Please retype the listing exactly as it appears, skipping each picture.
○ ○ ○ ○ ○ ○ ○
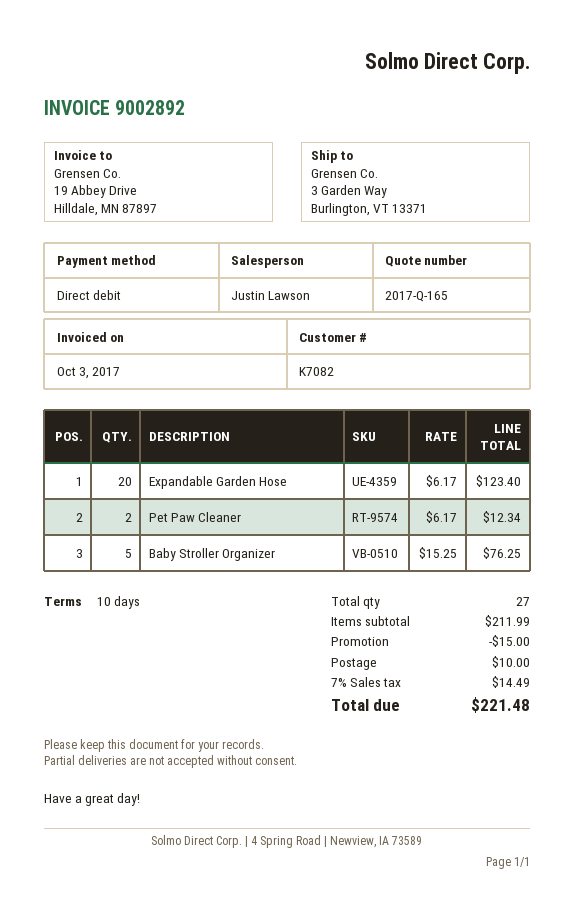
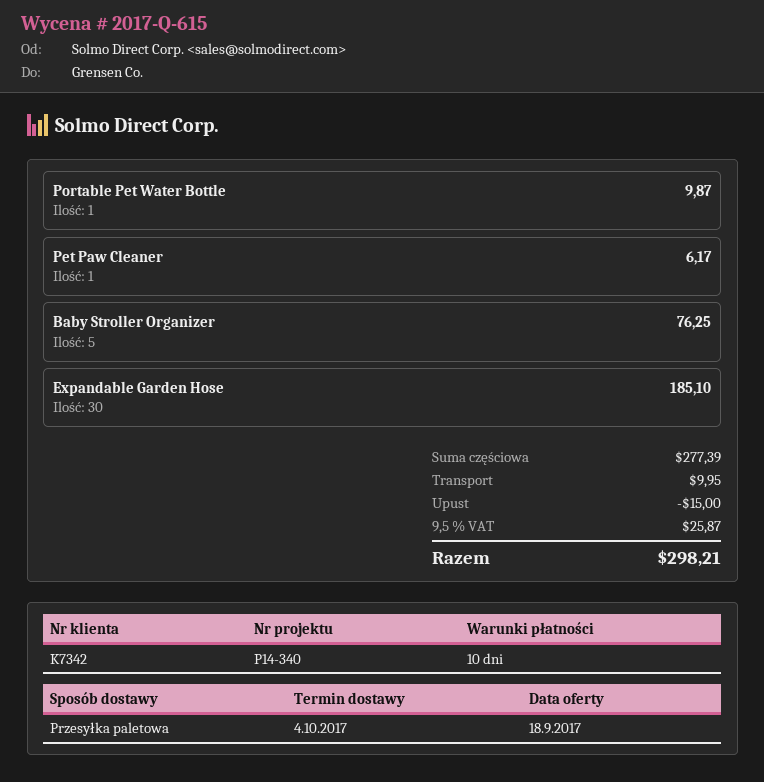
quote number: 2017-Q-165 -> 2017-Q-615
customer number: K7082 -> K7342
Expandable Garden Hose: 20 for 123.40 -> 30 for 185.10
Pet Paw Cleaner: 2 for 12.34 -> 1 for 6.17
Portable Pet Water Bottle: none -> 1 for 9.87
subtotal: 211.99 -> 277.39
shipping: 10.00 -> 9.95
tax: 7% = 14.49 -> 9.5% = 25.87
total: 221.48 -> 298.21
○ ○ ○ ○ ○ ○ ○
▶ **EXPECTED ANSWER**:
quote number: 2017-Q-165 -> 2017-Q-615
customer number: K7082 -> K7342
Expandable Garden Hose: 20 for 123.40 -> 30 for 185.10
Pet Paw Cleaner: 2 for 12.34 -> 1 for 6.17
Portable Pet Water Bottle: none -> 1 for 9.87
subtotal: 211.99 -> 277.39
shipping: 10.00 -> 9.95
tax: 7% = 14.49 -> 9.5% = 25.87
total: 221.48 -> 298.21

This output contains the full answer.